Keller has agreed to pay $83,500 in penalties, addressing violations of the Oil Pollution Act that prohibits the discharge of oil to waters of the U.S. 

“This penalty serves as a strong reminder that every effort must be taken to avoid accidents and spills when hauling hazardous materials. EPA will take necessary steps to protect the public,” said Mike Gaydosh, EPA enforcement director in Denver.

April marked an anniversary with no happy memories for at least five families on the east shore of Flathead Lake. On April 2, 2008, a Keller Transportation tanker trailer wrecked on Montana Highway 35 between mile markers 5 and 6, spilling gasoline onto the east side of the highway. Rita and Tom Jones were one of the households affected by the spillage of gasoline.

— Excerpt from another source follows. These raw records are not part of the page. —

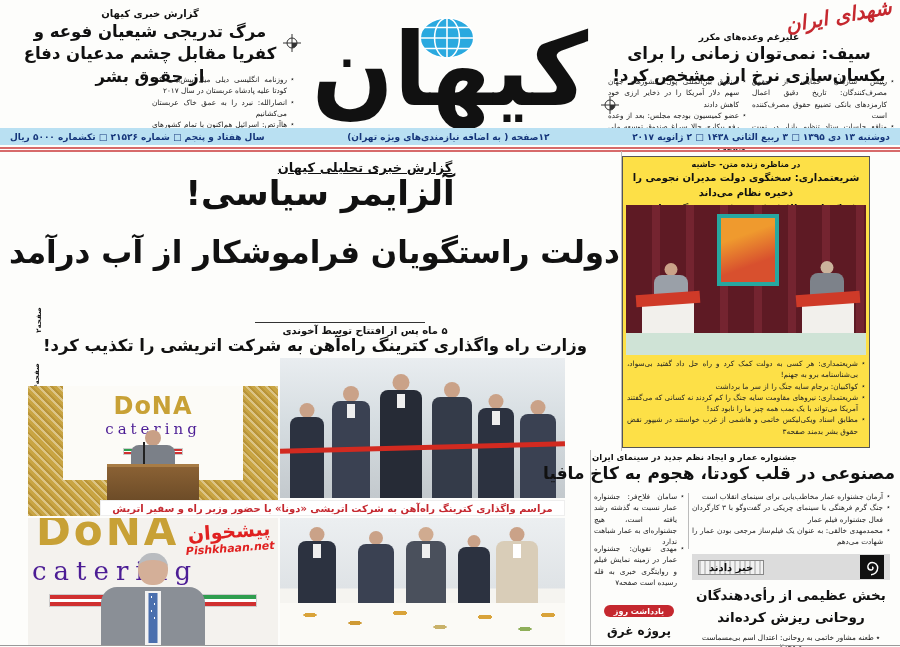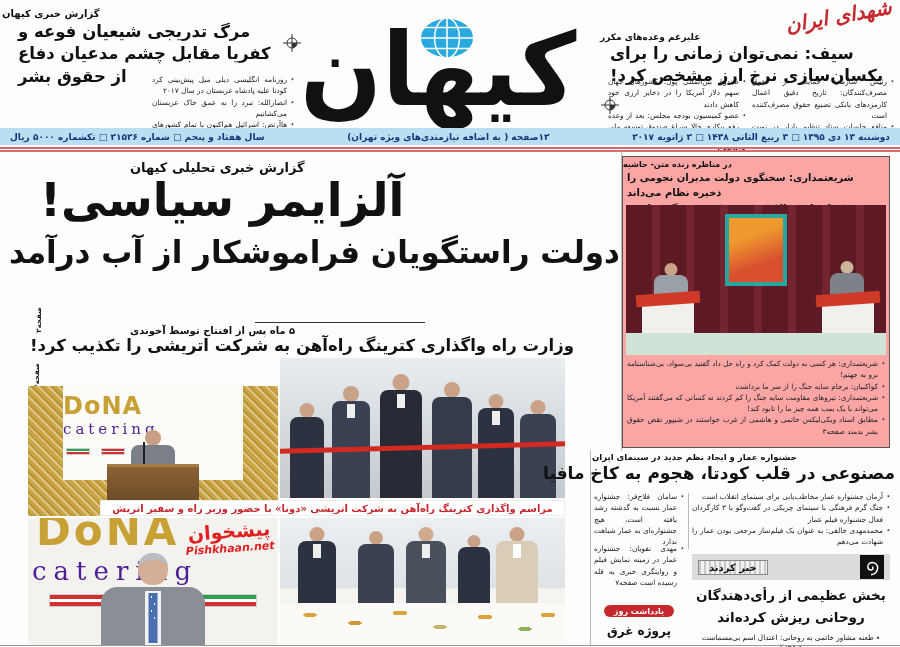"گزارش خبری کیهان" .c { text-align: left -> center }
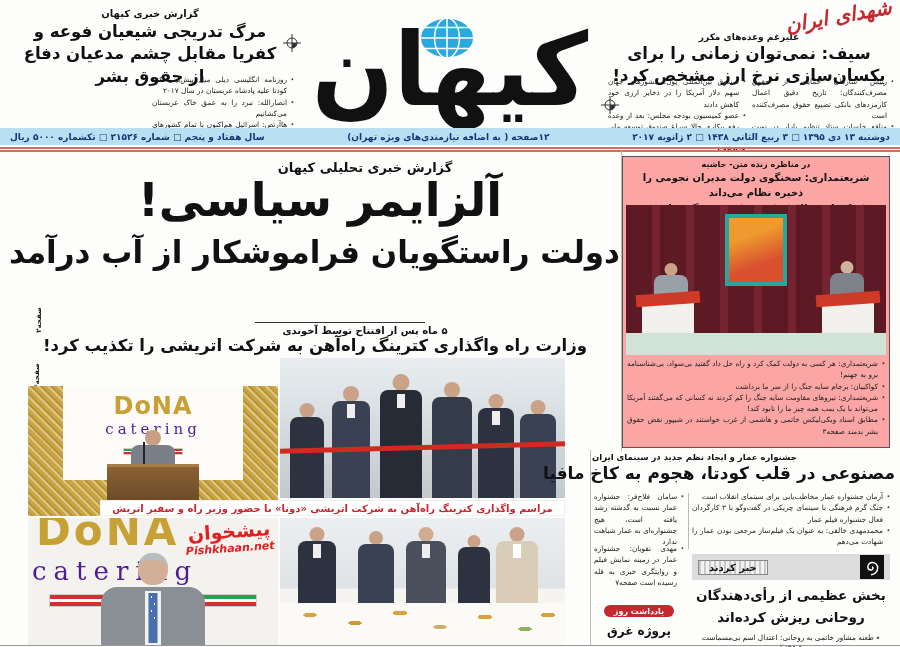"گزارش خبری تحلیلی کیهان" .lead-kicker { text-decoration: none -> underline }
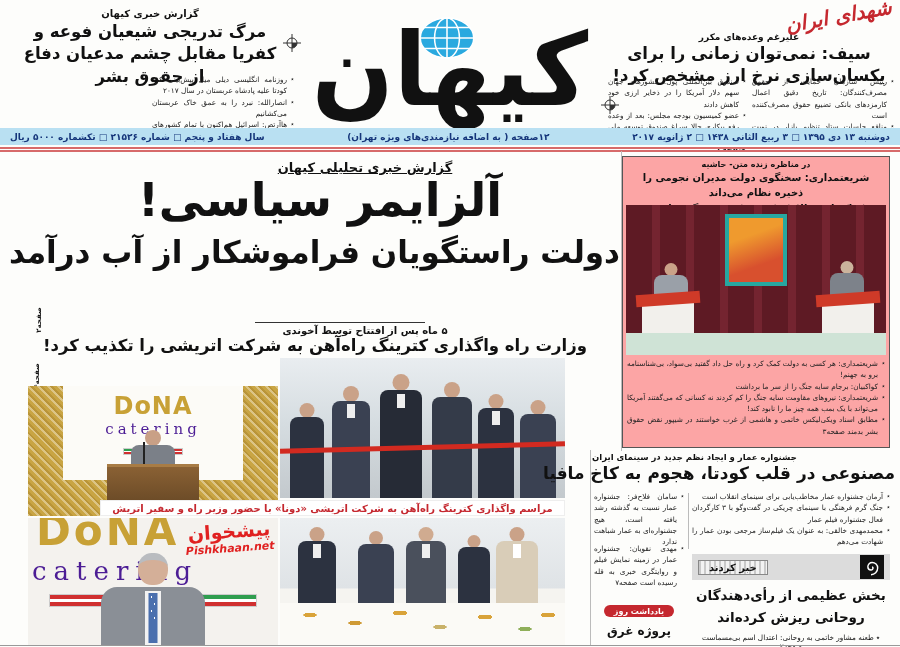"در مناظره زنده متن- حاشیه" .debate-box { background: #fca5a5 -> #fde047; width: 268px -> 248px }
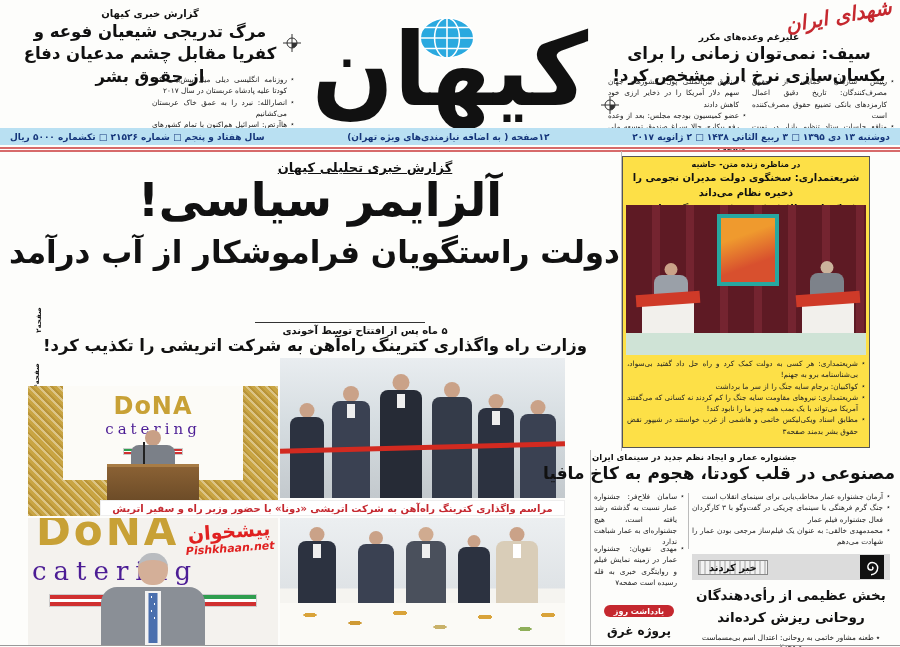"آلزایمر سیاسی!" .lead-h1 { font-size: 46px -> 34px }
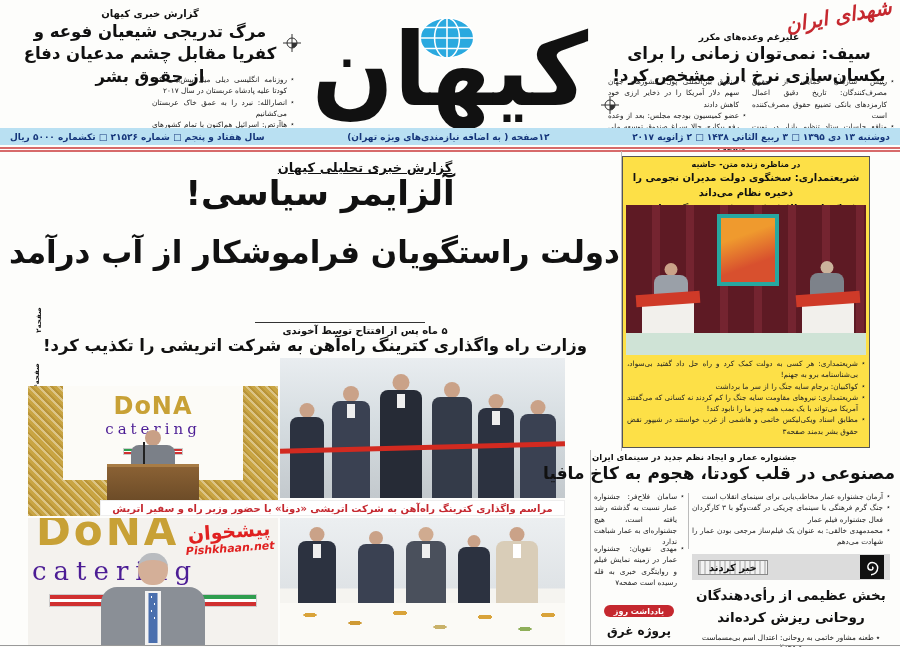"خبر کردند" div.special-label { text: کردند -> دادند }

“We live on a mountainside,” Rita explained.

When the gas spilled, it soaked into the ground and into crevices underground. Rain and snow makes it worse, she said, but now the EPA thinks they’ve got the majority of the gasoline.

“(Area homeowners) have (a) community well, but it was not affected by the gas spill,” Rita said. 

The Joneses had to relocate until the EPA allowed them back in the house. Neighbors Barbara and Ron Kohler also relocated, as did three other households. Remediation workers installed abatement systems in the houses’ basements, digging channels and laying perforated pipe and using a battery system to draw water outside and then sealing the floors. The residents moved back into their homes in June 2009, but it took Rita another two years to be able to breathe in their home, she said.

The area surrounding the houses, including trees, grassy areas, springs and beachfront, “can never really be back the way it was,” Barbara said.

Rita agreed. As well as digging out trees and lawns, workers put trenches in about 20 feet from the lakeshore so nothing can be planted closer than that. The big trees, 60 to 70 feet tall, were good shade and provided privacy, she said. 

Replacement plants were “rejects from the nurseries, as far as we could see,” Rita said.

The EPA said things would be back to normal in six to eight years, but other sources say it will be 80 years before Mother Nature finishes cleanup.

“I am 75,” Rita said. “I will not be alive in 80 years.”  

The neighbors had always been careful to keep a buffer between homes and trees to screen their property from boaters on Flathead Lake, Barbara said. Now most of this is gone.

“We all miss our privacy,” she said.

She particularly misses their spring. Water burbled up seven days a week, 365 days a year at approximately 30 gallons per minute.

The first raw gas showed up in the spring, Barbara said. 

“You take what you get, and you don’t pitch a fit,” Barbara said. “Although we pitched a fit, it didn’t help, because we still see gas trucks on the road.

“It’s different (now). But we’re in our home, so we’ll try and enjoy it the way it is.”

Speed was a factor in the accident that occurred when the tanker, pulling a “pup” trailer, hit the edge of the road and overturned. Keller driver Jon Digoren was cited for careless driving at the time of the accident.

The EPA, coordinating with the Confederated Salish and Kootenai Tribes, has been working with Keller to clean up the site since April 2008. The EPA issued an administrative order to Keller for the remediation activities that were necessary at the site. Remediation included installation of air abatement systems in the affected homes, ongoing air monitoring, removal and appropriate disposal of contaminated soil and installation of a groundwater collection trench and a permanent water treatment system to treat the contaminated groundwater.